I think we are doing quite well, not perfect but pretty good under the circumstances.
 tony 15 Dec 2015
In reply to Moley:

> When I look at photos of our valley 80 - 100 years ago there were hardly any trees, now there are masses of native hardwoods (and the bloody commercial forestry), I see woodland all over the UK, Monbiot obviously doesn't.

What proportion of UK woodlands are commercial non-natives or monocultures, compared with native broadleafs and conifers? There's woodland and woodland, and just because you can see trees, that's not necessarily the best thing for any particular location.
In reply to summo:

> You have this obsession with microchips. I think the UK should focus on the basics first, providing and controlling it's water, food and electricity supply, then you can worry about your processors.

You have it back to front. The processors are *how* we control our food and electricity supply and pretty much everything else these days. It is only going to go further in that direction because the price of energy efficiency and low cost mechanics is more complex control systems. More complex control systems means a far higher electronics content.

I think we have gone way beyond the point where advanced countries are able to be self sufficient, it is a price of relying on complex technology and the desire for cost reduction.

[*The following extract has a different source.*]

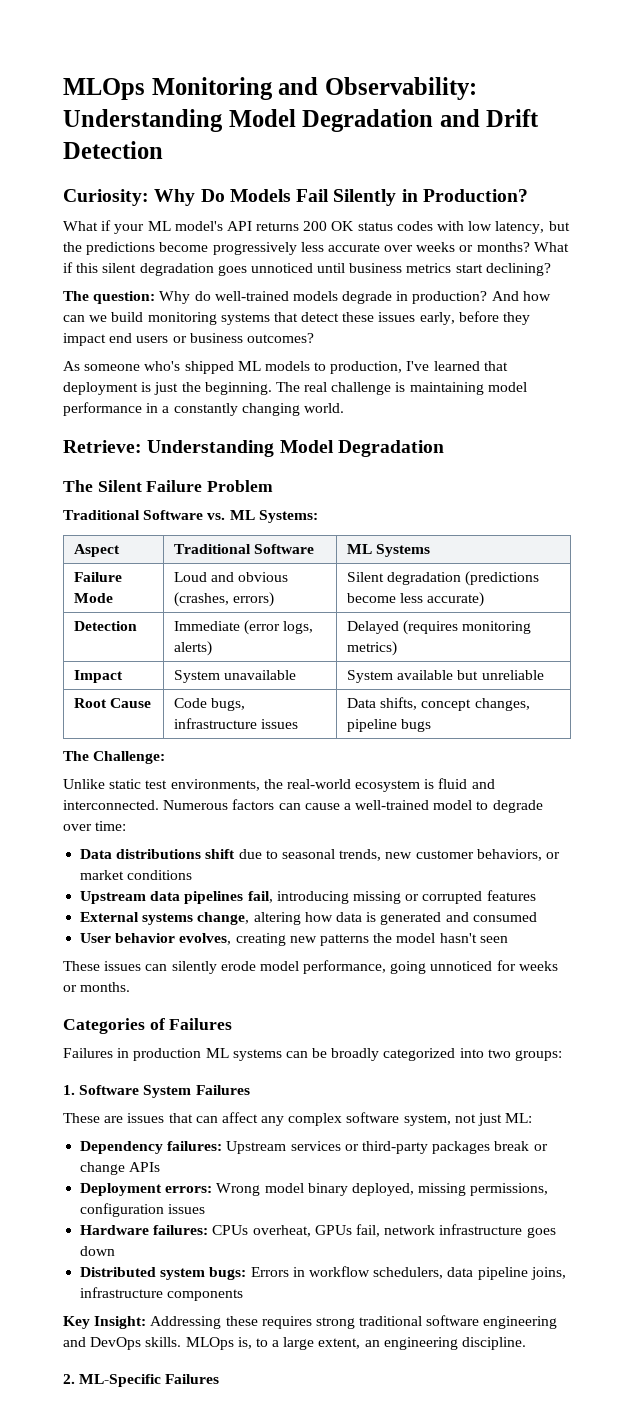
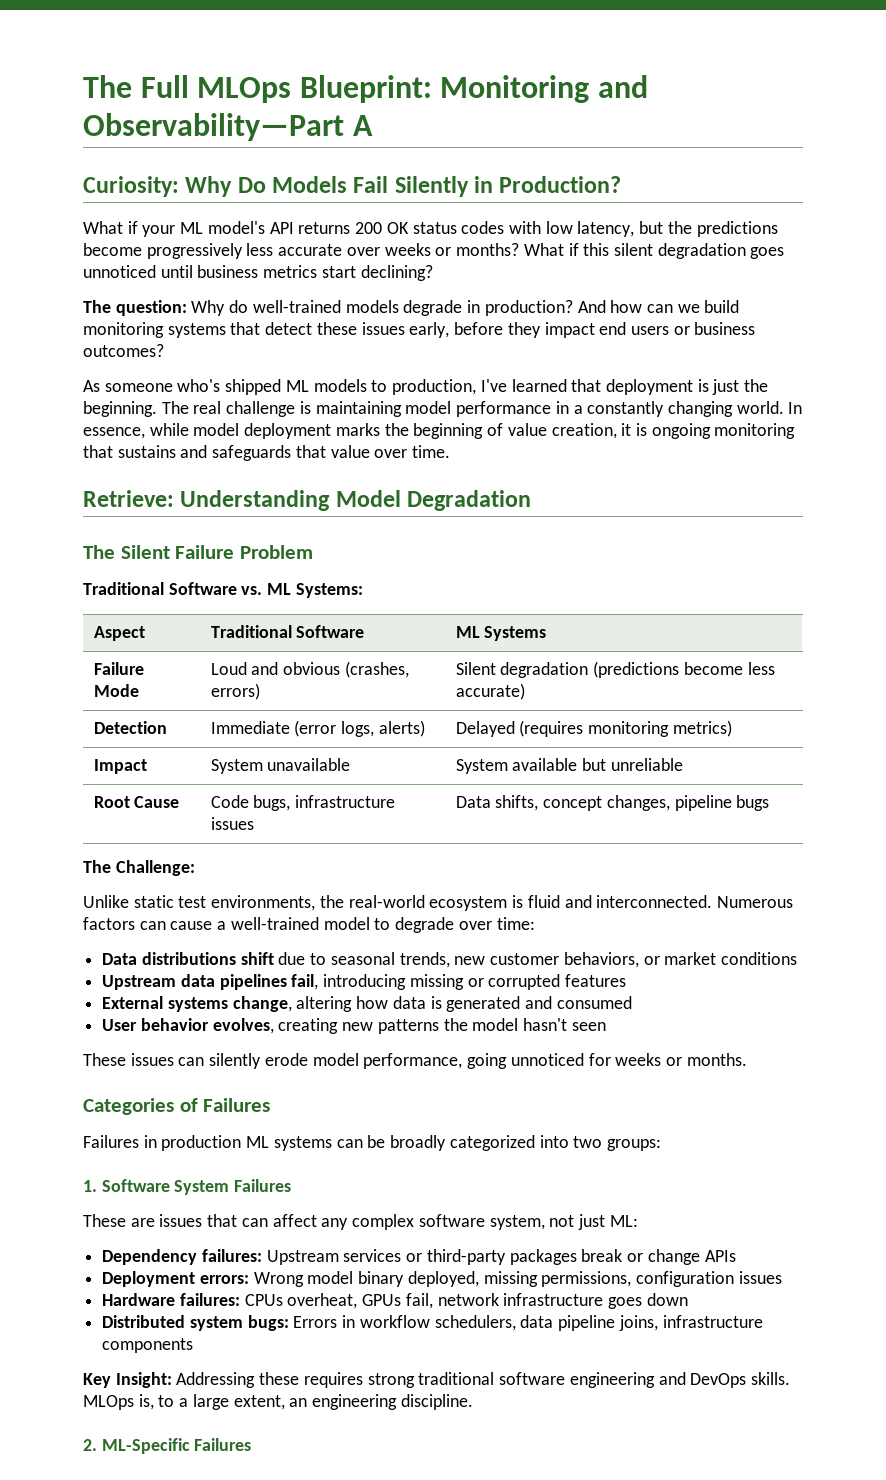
- MLOps Monitoring and Observability: Understanding Model Degradation and Drift Detection
+ The Full MLOps Blueprint: Monitoring and Observability—Part A
+ In essence, while model deployment marks the beginning of value creation, it is ongoing monitoring that sustains and safeguards that value over time.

We could spend a lot of money trying to achieve self sufficiency in food but it won't actually make us any more secure because there are so many other things we need to maintain our society which we can't be self sufficient in.



Moley 15 Dec 2015
In reply to tony:

I'm not a fan of commercial conifers or their negative effect on some environments, but have to accept they are here and necessary. Every time I go to the builders merchants to buy wood (and moan about the price) I appreciate that it has to come from somewhere.
Either we import everything, so another country loses it's natural forestry or we grow some commercially - but we must try to manage it as best we can.

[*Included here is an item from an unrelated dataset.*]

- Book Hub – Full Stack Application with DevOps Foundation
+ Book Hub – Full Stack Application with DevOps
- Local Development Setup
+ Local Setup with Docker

Regards native trees (mainly deciduous broadleaf) I see far more than there were 100 years ago, this is good.

I'm helping with a fishery conservation scheme, last weeks we have been planting 1200 native trees alongside a remote river valley (previously stock fenced). The valley is 5 miles long with sole access on foot from either end, every stake (wooden!), tree guard, tree, mulch mat has been carried in on our shoulders up to 21/2 miles. I don't need sodding beavers there in years to come
A small measure but steps are being made
 RyanOsborne 15 Dec 2015
In reply to Toerag:

> Boring pine

Pine woodlands are incredible! How can you call pine trees boring? Or do you mean from a decorative finished wood perspective?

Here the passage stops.